* [Supplied information]:
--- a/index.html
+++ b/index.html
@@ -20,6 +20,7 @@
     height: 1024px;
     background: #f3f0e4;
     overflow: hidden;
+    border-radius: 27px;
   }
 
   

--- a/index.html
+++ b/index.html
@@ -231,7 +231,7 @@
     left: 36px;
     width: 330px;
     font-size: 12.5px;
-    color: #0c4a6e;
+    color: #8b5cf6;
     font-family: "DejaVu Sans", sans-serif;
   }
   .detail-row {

---

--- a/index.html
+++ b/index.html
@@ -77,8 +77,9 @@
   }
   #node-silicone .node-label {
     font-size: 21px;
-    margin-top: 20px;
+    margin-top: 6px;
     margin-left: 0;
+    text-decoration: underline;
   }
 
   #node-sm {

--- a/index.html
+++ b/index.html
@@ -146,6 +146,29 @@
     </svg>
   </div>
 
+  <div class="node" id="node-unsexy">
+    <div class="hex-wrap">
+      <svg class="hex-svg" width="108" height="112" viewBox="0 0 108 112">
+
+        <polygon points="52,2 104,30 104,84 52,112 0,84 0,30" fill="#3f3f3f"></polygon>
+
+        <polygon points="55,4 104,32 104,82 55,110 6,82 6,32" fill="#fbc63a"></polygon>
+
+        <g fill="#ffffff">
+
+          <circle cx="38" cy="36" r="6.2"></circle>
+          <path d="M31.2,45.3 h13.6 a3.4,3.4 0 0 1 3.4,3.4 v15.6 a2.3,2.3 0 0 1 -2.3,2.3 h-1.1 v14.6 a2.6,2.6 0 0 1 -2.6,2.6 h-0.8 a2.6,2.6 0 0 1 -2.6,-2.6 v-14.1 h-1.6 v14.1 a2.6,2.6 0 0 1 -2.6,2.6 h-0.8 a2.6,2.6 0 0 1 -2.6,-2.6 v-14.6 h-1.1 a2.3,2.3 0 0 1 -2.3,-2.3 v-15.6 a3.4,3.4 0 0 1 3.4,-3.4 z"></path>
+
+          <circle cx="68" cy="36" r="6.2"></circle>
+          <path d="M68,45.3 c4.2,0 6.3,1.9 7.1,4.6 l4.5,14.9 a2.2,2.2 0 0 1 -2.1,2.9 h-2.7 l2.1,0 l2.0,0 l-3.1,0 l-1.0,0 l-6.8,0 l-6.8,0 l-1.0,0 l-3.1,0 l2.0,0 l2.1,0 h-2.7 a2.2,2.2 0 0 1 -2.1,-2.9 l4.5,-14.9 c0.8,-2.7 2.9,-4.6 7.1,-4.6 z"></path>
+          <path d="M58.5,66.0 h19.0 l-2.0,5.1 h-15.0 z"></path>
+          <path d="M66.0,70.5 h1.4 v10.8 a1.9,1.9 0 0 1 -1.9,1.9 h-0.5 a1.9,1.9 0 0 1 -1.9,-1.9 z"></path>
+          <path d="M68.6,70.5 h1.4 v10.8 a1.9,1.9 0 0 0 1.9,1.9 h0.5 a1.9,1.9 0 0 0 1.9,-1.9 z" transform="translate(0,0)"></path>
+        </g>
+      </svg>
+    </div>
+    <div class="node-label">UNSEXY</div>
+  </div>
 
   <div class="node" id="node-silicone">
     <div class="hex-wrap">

...

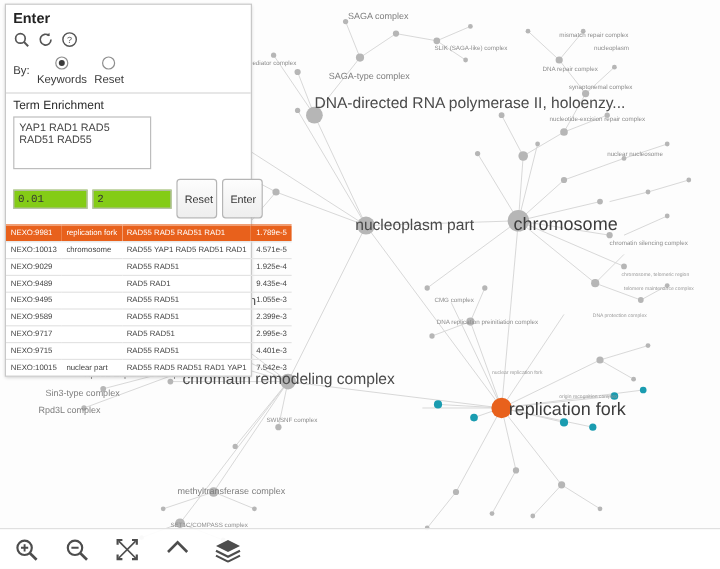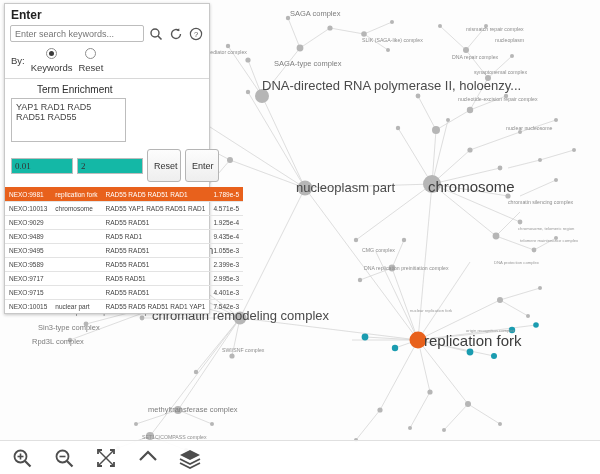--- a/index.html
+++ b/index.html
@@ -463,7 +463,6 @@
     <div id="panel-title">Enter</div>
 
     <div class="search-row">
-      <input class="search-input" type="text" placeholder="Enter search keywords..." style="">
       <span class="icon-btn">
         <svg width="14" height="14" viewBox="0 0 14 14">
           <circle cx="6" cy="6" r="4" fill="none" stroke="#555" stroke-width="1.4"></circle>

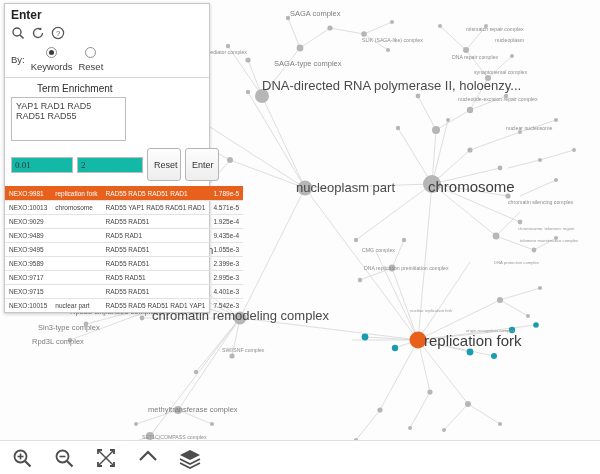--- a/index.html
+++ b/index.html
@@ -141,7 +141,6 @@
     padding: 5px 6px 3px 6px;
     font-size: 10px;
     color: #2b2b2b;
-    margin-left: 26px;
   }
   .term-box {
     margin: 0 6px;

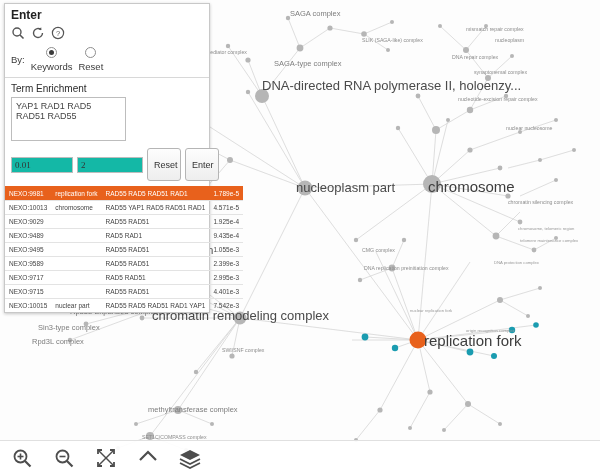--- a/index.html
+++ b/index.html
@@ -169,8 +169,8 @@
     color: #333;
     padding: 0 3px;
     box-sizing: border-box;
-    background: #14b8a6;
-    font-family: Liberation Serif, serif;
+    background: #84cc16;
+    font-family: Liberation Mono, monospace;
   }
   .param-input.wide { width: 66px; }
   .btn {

* [Exercise]: Whenever the string "padding" turns up in a line above, copy that line out.

* [Exercise response]:
     padding: 5px 6px 3px 6px;
     padding: 0 3px;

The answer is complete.